The SPARK simulation environment is an object based simulation environment. Its objects are equations or systems of equations. Creating SPARK objects requires from the user to write SPARK syntax and C code. Hooking objects together requires from the user to specify their common variables. Then SPARK creates a C program that solves for the specified problem. The first task of creating SPARK objects and C code is automated by use of an interface written in MACSYMA or MAPLE, both well known computer algebra languages. The second task of generating a global simulation specification hooking these objects together is automated by a tool written in C that creates SPARK syntax ?hooking together identical cells of arbitrary complexity, taking into count the way the cells' interface have to be connected. These tools are applied to the problem of 3-D air flow inside a zone, itself subdivided in subzones where mass and energy balances are performed, and between which air flow equations are implemented, as proposed by other authors.

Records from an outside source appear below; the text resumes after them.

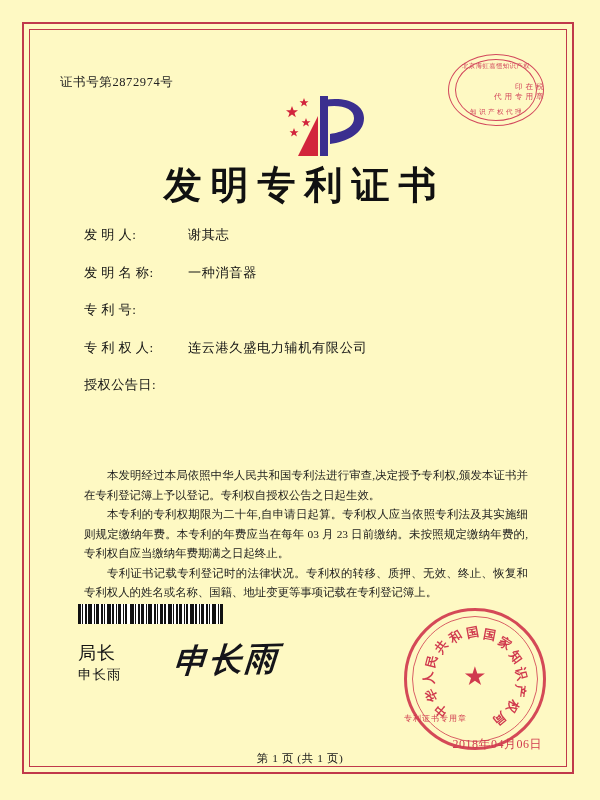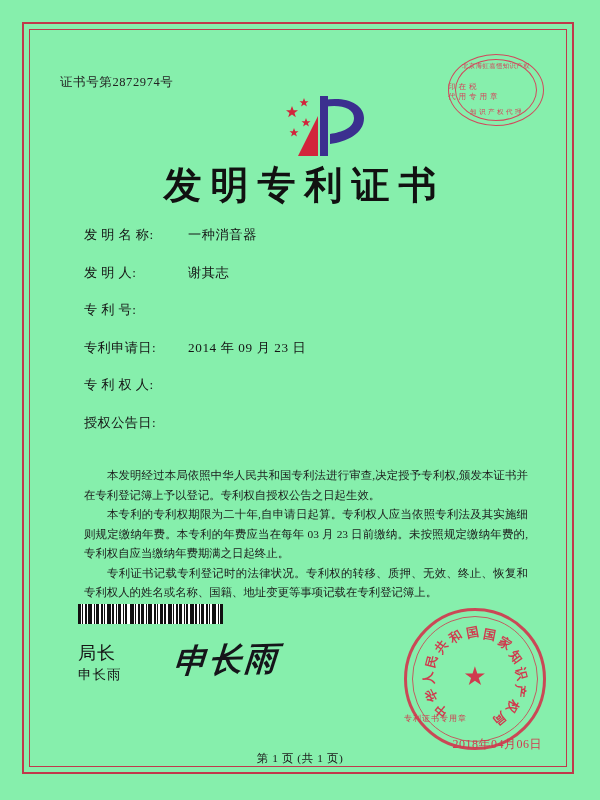--- a/index.html
+++ b/index.html
@@ -19,7 +19,7 @@
     position: absolute;
     left: 0; top: 0;
     width: 600px; height: 800px;
-    background: #86efac;
+    background: #fef9c3;
   }
   
   .border-outer {

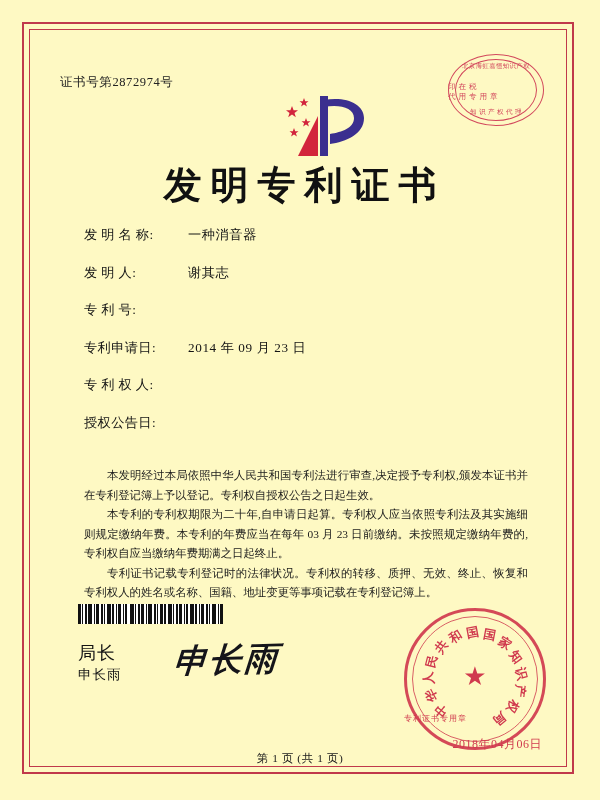--- a/index.html
+++ b/index.html
@@ -90,7 +90,7 @@
     position: absolute;
     left: 0; top: 28px;
     width: 96px;
-    text-align: left;
+    text-align: right;
     font-size: 7.6px;
     color: #d2475c;
     line-height: 9.6px;

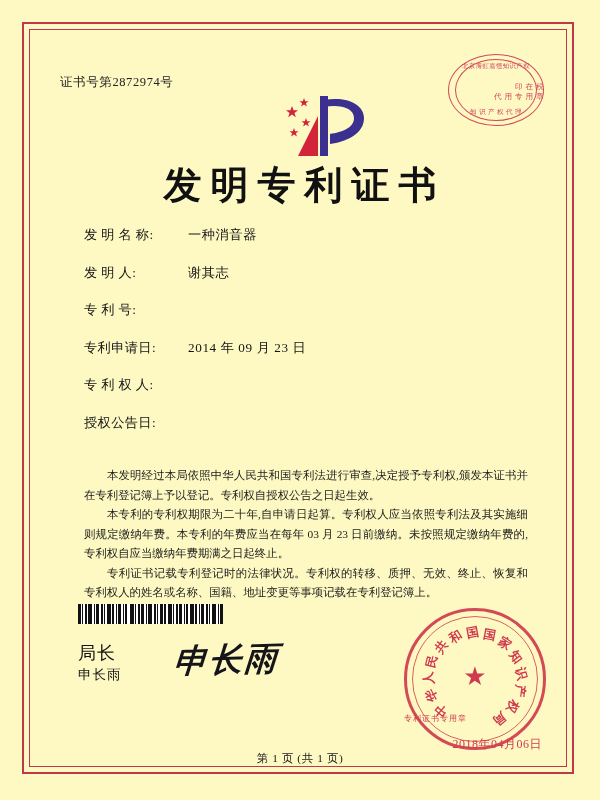--- a/index.html
+++ b/index.html
@@ -329,12 +329,12 @@
 
     <div class="fields">
       <div class="field-row">
+        <span class="field-label">发 明 人:</span>
+        <span class="field-value">谢其志</span>
+      </div>
+      <div class="field-row">
         <span class="field-label">发 明 名 称:</span>
         <span class="field-value">一种消音器</span>
-      </div>
-      <div class="field-row">
-        <span class="field-label">发 明 人:</span>
-        <span class="field-value">谢其志</span>
       </div>
       <div class="field-row">
         <span class="field-label">专 利 号:</span>

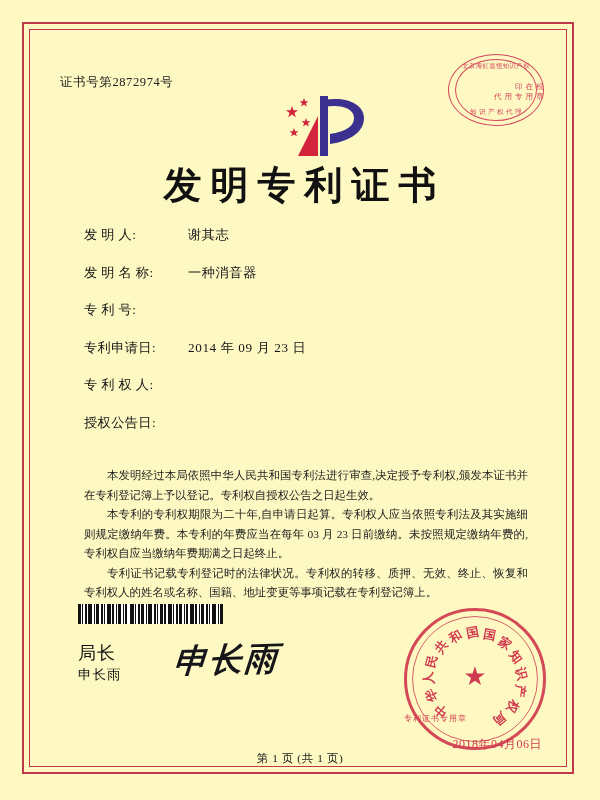--- a/index.html
+++ b/index.html
@@ -338,10 +338,6 @@
       </div>
       <div class="field-row">
         <span class="field-label">专 利 号:</span>
-      </div>
-      <div class="field-row">
-        <span class="field-label">专利申请日:</span>
-        <span class="field-value">2014 年 09 月 23 日</span>
       </div>
       <div class="field-row">
         <span class="field-label">专 利 权 人:</span>

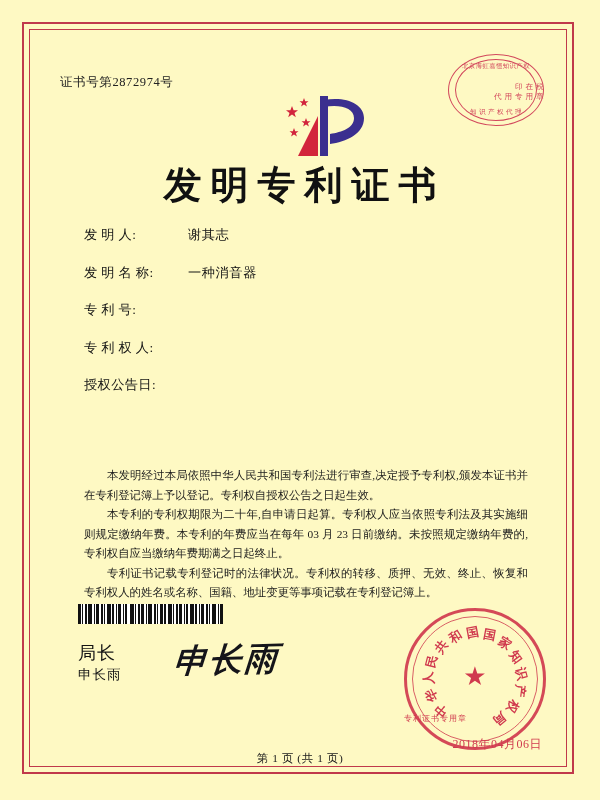--- a/index.html
+++ b/index.html
@@ -341,6 +341,7 @@
       </div>
       <div class="field-row">
         <span class="field-label">专 利 权 人:</span>
+        <span class="field-value">连云港久盛电力辅机有限公司</span>
       </div>
       <div class="field-row">
         <span class="field-label">授权公告日:</span>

Stack effect is taken into count, as well as the perfect gas law. The problem is nonlinear and hard to solve, due to the square root behavior of the mass flow equations between zones. The implementation of this known nonlinear model into SPARK is fully automated. Results and performance are presented along with the precautions to be taken while specifying the equations (since the solution technique is determined by SPARK itself unless the user constrains the solution techniques by forbidding certain operations). In our case, we order the problem so that the only iteration variables chosen by SPARK are pressures and temperatures, thus avoiding the densities.Various cases are examined. Partition of the zone into 8, 27 and 64 subzones is automatically modeled and simulated. This kind of partitioning, halfway between global lumped formulations and finite differences approaches, combines accur acy with computational tractability. The advantages of object based approaches to this particular problem are then discussed. Code reusability, ease of modification and full modularity are emphasized.